The complex sentence is one of the four basic sentence structures. The other structures are the simple sentence, the compound sentence, and the compound-complex sentence.
· "[I]n the complex sentence John left when his sister arrived, the clause when his sister arrived is a dependent clause because it is preceded by the word when, which is a subordinating conjunction. Dependent clauses are not complete sentences; they cannot stand alone as a complete sentence. For example, *When his sister arrived cannot stand alone. Dependent clauses must be attached to independent clauses in order to form a complete sentence.
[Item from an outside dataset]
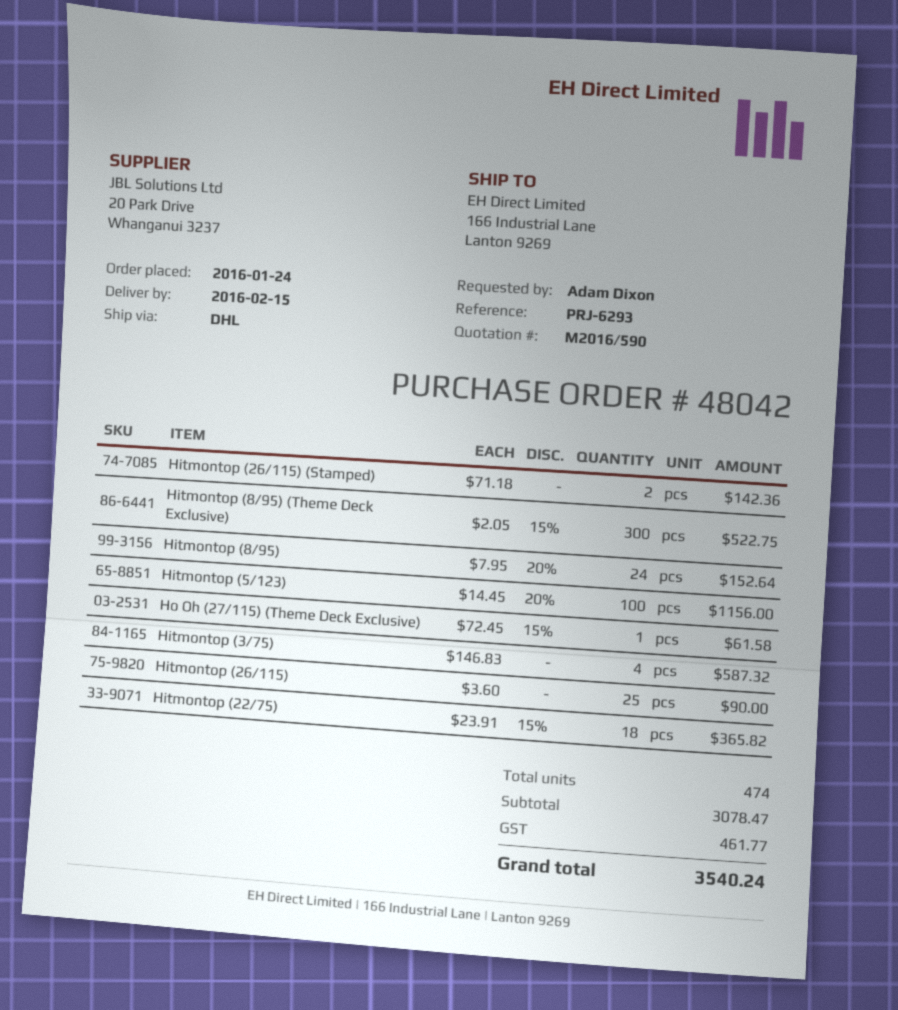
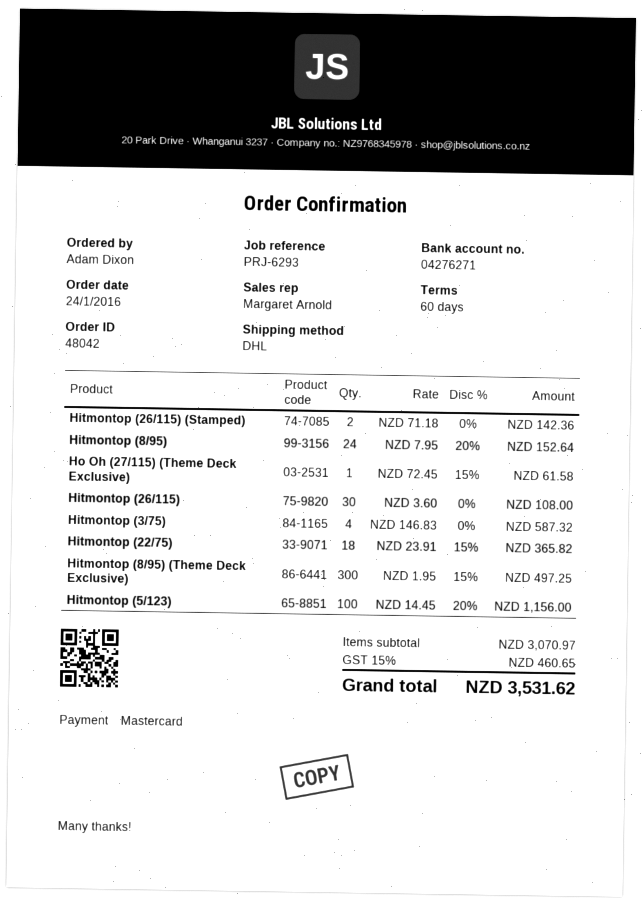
Hitmontop (8/95) (Theme Deck Exclusive): 300 x 2.05 - 15% = 522.75 -> 300 x 1.95 - 15% = 497.25
Hitmontop (26/115): 25 x 3.60 = 90.00 -> 30 x 3.60 = 108.00
subtotal: 3078.47 -> 3070.97
tax: 461.77 -> 460.65
total: 3540.24 -> 3531.62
In the complex sentence above, John left is the independent clause."
(Denise E. Murray and Mary Ann Christison, What English Language Teachers Need to Know. Routledge, 2011)
- Martina laughed when her mother dropped a pie upside down on the floor.
- "[W]hen my brother got his pants leg caught on the top of a high fence and hung upside down, weeping and muttering curses because his pants were newly torn and Mother would spank him for sure, no angel was with him."
(Gary Soto, A Summer Life. University Press of New England, 1990)
- "The Scarecrow and the Tin Woodman stood up in a corner and kept quiet all night, although of course they could not sleep."
(L. Frank Baum, The Wonderful Wizard of Oz, 1990)
- "Although volume upon volume is written to prove slavery a very good thing, we never hear of the man who wishes to take the good of it by being a slave himself."
(Abraham Lincoln, "Fragment on Slavery," July 1854)
- "Because he was so small, Stuart was often hard to find around the house."
(E.B. White, Stuart Little, 1945)
- "I learned a valuable lesson about cheating after I changed a mark on my report card in the third grade."
- "If a man does not keep pace with his companions, perhaps it is because he hears a different drummer."
(Henry David Thoreau, Walden, 1854)
- "He was like a cock who thought the sun had risen to hear him crow."
(George Eliot, Adam Bede, 1859)
- Positioning Clauses in Complex Sentences
"[D]ependent clauses cannot be sentences on their own. They depend on an independent clause to support them. The independent clause in a complex sentence carries the main meaning, but either clause may come first. When the dependent clause comes first, it is always followed by a comma."
(A. Robert Young and Ann O. Strauch, Nitty Gritty Grammar: Sentence Essentials for Writers. Cambridge Univ. Press, 2006)
- The Need for Complex Sentences
"Most of the sentences we use in writing or in continuous speech are complex. . . . There is a recurrent need to expound facts or concepts in greater elaboration than the structure of the simple sentence permits."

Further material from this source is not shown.